Performance optimization case course: TPCH-Q5

 

select
	n_name,
	sum(l_extendedprice * (1 - l_discount)) as revenue
from
	customer,
	orders,
	lineitem,
	supplier,
	nation,
	region
where
	c_custkey = o_custkey
	and l_orderkey = o_orderkey
	and l_suppkey = s_suppkey
	and c_nationkey = s_nationkey
	and s_nationkey = n_nationkey
	and n_regionkey = r_regionkey
	and r_name = 'ASIA'
	and o_orderdate >= date '1995-01-01'
	and o_orderdate < date '1995-01-01' + interval '1' year
group by
	n_name
order by
revenue desc;

This is a grouping and aggregation operation after multiple tables are associated and filtered, which includes the association between the primary table orders and the sub table lineitem.

1. Data storage

Store the big tables orders and lineitem in order by the primary key orderkey, which makes it possible to merge them in order when joining.

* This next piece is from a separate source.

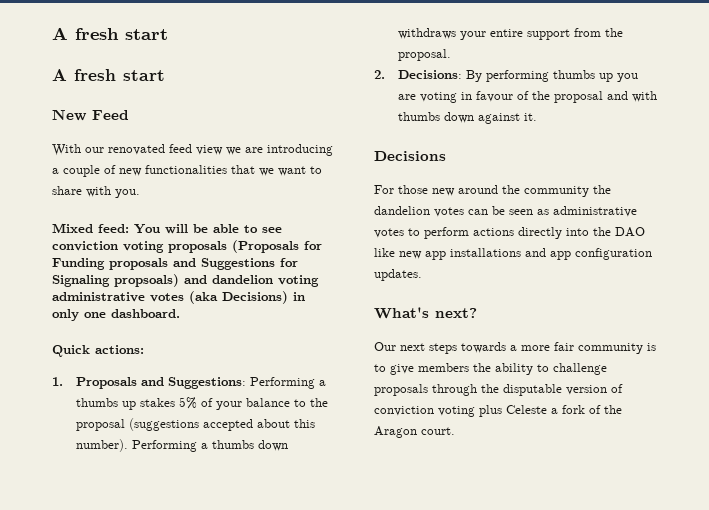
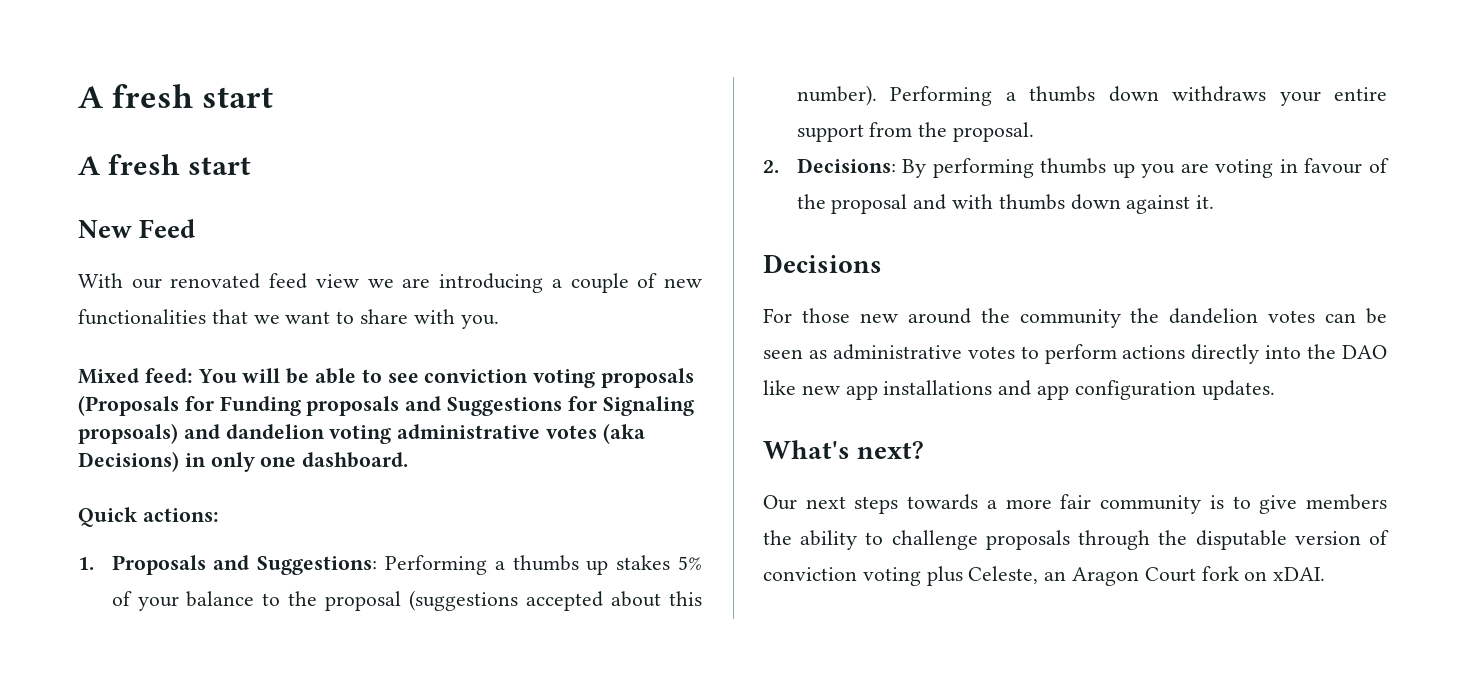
- Our next steps towards a more fair community is to give members the ability to challenge proposals through the disputable version of conviction voting plus Celeste a fork of the Aragon court.
+ Our next steps towards a more fair community is to give members the ability to challenge proposals through the disputable version of conviction voting plus Celeste, an Aragon Court fork on xDAI.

For other tables, there is no special sorting requirement, they are all stored in order by primary key.

So, we can continue to use orders.ctx, lineitem.ctx and customer.ctx in Q3.

For tables region, nation and supplier, we can directly use regin.btx, nation.btx and supplier.ctx in Q2.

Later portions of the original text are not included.